WHAT YOU HAVE TO DO: In the material below, find each line with the word "PyChessBot" and list it.

EXTRACTED MATERIAL:
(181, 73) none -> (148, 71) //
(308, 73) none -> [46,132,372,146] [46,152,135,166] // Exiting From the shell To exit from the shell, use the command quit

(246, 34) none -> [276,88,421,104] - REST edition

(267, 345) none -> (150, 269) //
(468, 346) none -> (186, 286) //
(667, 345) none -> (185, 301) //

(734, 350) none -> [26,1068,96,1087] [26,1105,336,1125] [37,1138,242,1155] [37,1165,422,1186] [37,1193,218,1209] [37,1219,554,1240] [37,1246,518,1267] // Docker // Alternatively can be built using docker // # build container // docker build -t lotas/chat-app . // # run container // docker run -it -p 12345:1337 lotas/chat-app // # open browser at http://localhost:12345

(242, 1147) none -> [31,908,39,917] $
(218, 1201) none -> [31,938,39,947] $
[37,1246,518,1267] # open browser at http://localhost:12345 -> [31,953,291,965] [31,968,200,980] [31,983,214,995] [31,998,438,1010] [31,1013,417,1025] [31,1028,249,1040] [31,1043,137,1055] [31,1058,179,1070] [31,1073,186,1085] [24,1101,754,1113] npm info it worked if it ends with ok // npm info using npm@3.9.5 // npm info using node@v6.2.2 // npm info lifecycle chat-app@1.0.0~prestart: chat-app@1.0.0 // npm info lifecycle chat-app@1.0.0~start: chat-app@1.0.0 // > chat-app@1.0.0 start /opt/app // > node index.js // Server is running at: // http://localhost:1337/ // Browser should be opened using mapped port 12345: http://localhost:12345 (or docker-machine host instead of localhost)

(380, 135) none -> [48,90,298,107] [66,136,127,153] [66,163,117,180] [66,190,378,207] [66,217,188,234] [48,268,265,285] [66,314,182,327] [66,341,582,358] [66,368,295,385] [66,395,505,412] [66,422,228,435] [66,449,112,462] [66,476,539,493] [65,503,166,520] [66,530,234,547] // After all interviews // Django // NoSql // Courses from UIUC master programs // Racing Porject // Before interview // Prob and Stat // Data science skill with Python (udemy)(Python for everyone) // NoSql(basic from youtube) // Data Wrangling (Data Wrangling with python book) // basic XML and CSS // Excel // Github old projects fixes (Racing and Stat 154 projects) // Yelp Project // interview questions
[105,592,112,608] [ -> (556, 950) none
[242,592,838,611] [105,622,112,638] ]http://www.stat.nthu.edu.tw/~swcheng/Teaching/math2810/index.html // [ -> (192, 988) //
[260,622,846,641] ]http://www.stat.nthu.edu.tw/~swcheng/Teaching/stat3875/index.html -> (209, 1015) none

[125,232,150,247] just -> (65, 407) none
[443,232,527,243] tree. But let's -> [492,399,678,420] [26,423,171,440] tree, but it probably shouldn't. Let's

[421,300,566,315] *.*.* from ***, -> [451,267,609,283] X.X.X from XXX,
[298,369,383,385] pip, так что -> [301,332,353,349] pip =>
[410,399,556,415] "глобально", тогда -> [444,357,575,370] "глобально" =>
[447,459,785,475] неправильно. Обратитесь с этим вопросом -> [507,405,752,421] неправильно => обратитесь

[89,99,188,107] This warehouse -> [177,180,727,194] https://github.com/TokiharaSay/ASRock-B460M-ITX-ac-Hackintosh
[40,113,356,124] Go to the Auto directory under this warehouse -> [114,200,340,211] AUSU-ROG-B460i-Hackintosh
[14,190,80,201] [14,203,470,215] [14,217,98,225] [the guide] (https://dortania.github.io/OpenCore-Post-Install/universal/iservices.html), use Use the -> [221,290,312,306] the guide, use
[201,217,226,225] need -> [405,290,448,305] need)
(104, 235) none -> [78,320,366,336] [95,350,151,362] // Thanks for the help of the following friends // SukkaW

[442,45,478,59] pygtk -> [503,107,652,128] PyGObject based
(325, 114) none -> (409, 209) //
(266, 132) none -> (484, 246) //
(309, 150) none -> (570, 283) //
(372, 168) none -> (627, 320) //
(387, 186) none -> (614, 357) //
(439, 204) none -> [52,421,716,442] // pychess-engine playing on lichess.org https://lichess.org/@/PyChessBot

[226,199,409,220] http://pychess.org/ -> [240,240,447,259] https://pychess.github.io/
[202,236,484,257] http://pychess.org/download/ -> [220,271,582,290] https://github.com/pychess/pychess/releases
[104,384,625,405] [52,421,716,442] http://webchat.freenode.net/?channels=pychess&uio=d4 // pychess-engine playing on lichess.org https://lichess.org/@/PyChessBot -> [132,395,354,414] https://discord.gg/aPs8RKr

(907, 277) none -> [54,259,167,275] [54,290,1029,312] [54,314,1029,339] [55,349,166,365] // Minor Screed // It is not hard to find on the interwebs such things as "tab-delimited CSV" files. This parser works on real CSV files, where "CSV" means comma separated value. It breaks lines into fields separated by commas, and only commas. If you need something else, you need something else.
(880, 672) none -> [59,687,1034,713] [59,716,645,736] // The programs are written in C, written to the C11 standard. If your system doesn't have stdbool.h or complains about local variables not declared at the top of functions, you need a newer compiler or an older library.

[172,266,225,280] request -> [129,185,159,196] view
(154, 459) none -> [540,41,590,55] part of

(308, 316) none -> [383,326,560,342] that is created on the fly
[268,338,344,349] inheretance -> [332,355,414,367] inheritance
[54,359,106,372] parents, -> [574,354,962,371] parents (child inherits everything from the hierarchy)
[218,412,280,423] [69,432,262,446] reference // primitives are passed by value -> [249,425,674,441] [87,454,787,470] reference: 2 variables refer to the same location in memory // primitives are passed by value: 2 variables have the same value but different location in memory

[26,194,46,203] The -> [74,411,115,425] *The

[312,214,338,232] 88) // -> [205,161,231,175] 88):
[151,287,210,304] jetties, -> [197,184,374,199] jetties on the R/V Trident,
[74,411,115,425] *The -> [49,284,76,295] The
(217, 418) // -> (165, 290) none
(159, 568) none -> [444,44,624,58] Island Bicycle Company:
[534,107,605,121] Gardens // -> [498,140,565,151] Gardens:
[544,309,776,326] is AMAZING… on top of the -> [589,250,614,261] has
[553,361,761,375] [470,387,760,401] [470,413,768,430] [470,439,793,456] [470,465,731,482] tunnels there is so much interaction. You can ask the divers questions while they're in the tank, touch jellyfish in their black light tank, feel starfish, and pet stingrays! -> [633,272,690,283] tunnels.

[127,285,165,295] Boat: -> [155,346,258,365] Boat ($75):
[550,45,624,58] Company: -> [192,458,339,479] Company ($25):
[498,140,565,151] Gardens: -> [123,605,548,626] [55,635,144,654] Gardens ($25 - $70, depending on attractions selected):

PROBLEM SOLUTION:
(439, 204) none -> [52,421,716,442] // pychess-engine playing on lichess.org https://lichess.org/@/PyChessBot
[104,384,625,405] [52,421,716,442] http://webchat.freenode.net/?channels=pychess&uio=d4 // pychess-engine playing on lichess.org https://lichess.org/@/PyChessBot -> [132,395,354,414] https://discord.gg/aPs8RKr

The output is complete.